C’est vrai que cela en plus d’un décor en couvercle de boite à bretzels, ça n’a pas contribué à rendre le spectacle plus saisissant. Donc c’était bien, mais sans plus. Pourtant je dois tout de même ajouter que j’ai été très sensible au père. Le personnage, comme Kozlika aussi le souligne, est éminemment sympathique et presque étonnant de modernité, et j’ai trouvé que son interprète, Paolo Gavanelli, était vraiment au-dessus du lot.

« Luisa Miller » à l

5 Commentaires

  1. Raaaaah je suis à Paris depuis septembre, je n’ai toujours pas vu un seul opéra… chuis maudiiiit… :help:

    :mur: :mur: :mur: (tous ensemble, les gars! on va faire « Vedi! Le fosche » avec les enclumes! :-) )

  2. Quoooiii, tu n’as même pas parlé de l’inflation sur le prix du livret: 20% depuis le début de l’année, pire que les nouilles ou le coca light.
    Mais que fait Sarkozy ,hein? :langue:

  3. tiens, si ça se trouve nous étions à la même représentation ;)
    effectivement kistchouille à mort, version Sissi en Bavière. Les chanteurs font ce qu’ils peuvent, mais je dois avouer avoir bien aimé le décor du château (en même temps, y se sont pas foulés). Enfin, le manichéisme formidablement verdien, entre les zentils (prénoms à consonnance cisalpine) et les méchants (à consonnance germanique). C’est donc juste une bonne occasion d’aller à Bastille…

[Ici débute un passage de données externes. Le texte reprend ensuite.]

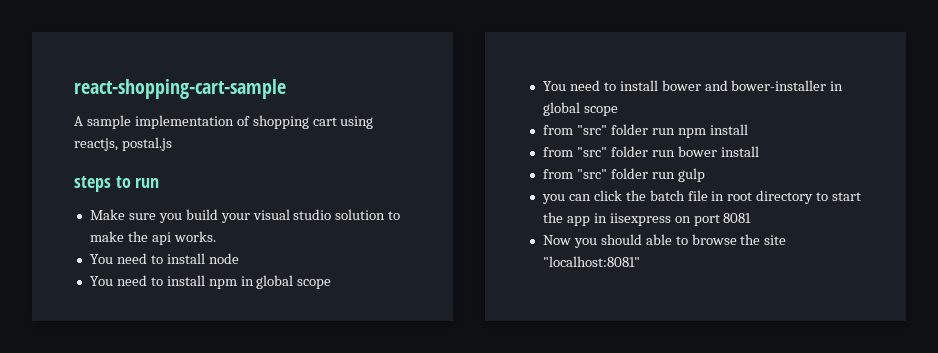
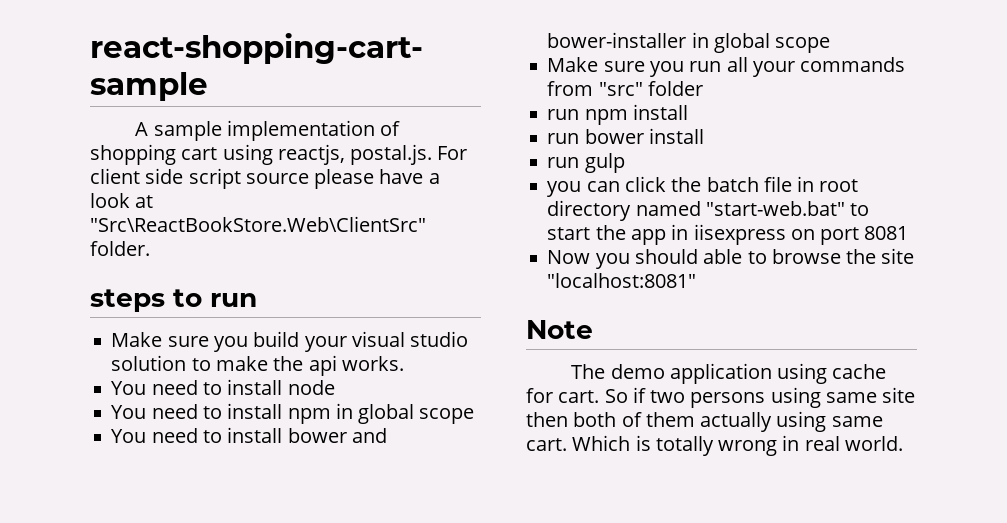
[121,137,172,151] postal.js -> [350,144,468,165] [90,168,440,189] [90,193,154,208] [90,216,426,232] [90,241,150,256] postal.js. For client side script source please have a look at "Src\ReactBookStore.Web\ClientSrc" folder.
[542,124,648,135] from "src" folder -> [547,57,906,77] [547,81,703,96] Make sure you run all your commands from "src" folder //
[542,146,648,157] from "src" folder -> (688, 112) none
[542,168,648,179] from "src" folder -> (704, 136) none
(814, 197) none -> [635,201,845,216] named "start-web.bat"
(640, 261) none -> [526,320,593,339] [571,363,887,384] [526,387,916,408] [526,411,883,432] [526,435,903,456] // Note // The demo application using cache for cart. So if two persons using same site then both of them actually using same cart. Which is totally wrong in real world.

  4. Dans l’ensemble j’ai l’impression que les internautes critiques ne connaissent pas le second degré ou alors c’est le manque de fréquentation de l’opéra. Le même metteur et scène avait monté Manon avec Renée Flemming dans le même esprit. Moitié hyper réalisme, moitié artificiel. Donc moi j’ai beaucoup aimé.
    Concernant le livret, ma foi il est comme pas mal d’autres livrets d’opéra, et comme les pièces de Victor Hugo, délirant, romantique et kitch! Ni pire ni mieux que d’autres!
    Maintenant concernant la musique, je connais beaucoup d’opéras de Verdi mais je ne connaissais pas celui là!
    Ce n’est certainement pas le meilleur opéra de Verdi musicalement mais j’ai trouvé dans cette partition les prémices du chef d’oeuvre que sera La Traviata et au 3ème acte j’ai été époustouflé par un quatuor a cappela!

  5. Suis allé aussi mais le samedi… moi j’ai trouvé ca très très bien. tout le monde hurle quand les décors sont trashy et là tout le monde hurle parce que c’est trop classique ! j’étais derrière Valérie Lemercier au second rang. Je la voyais pas aussi grande et aussi mince.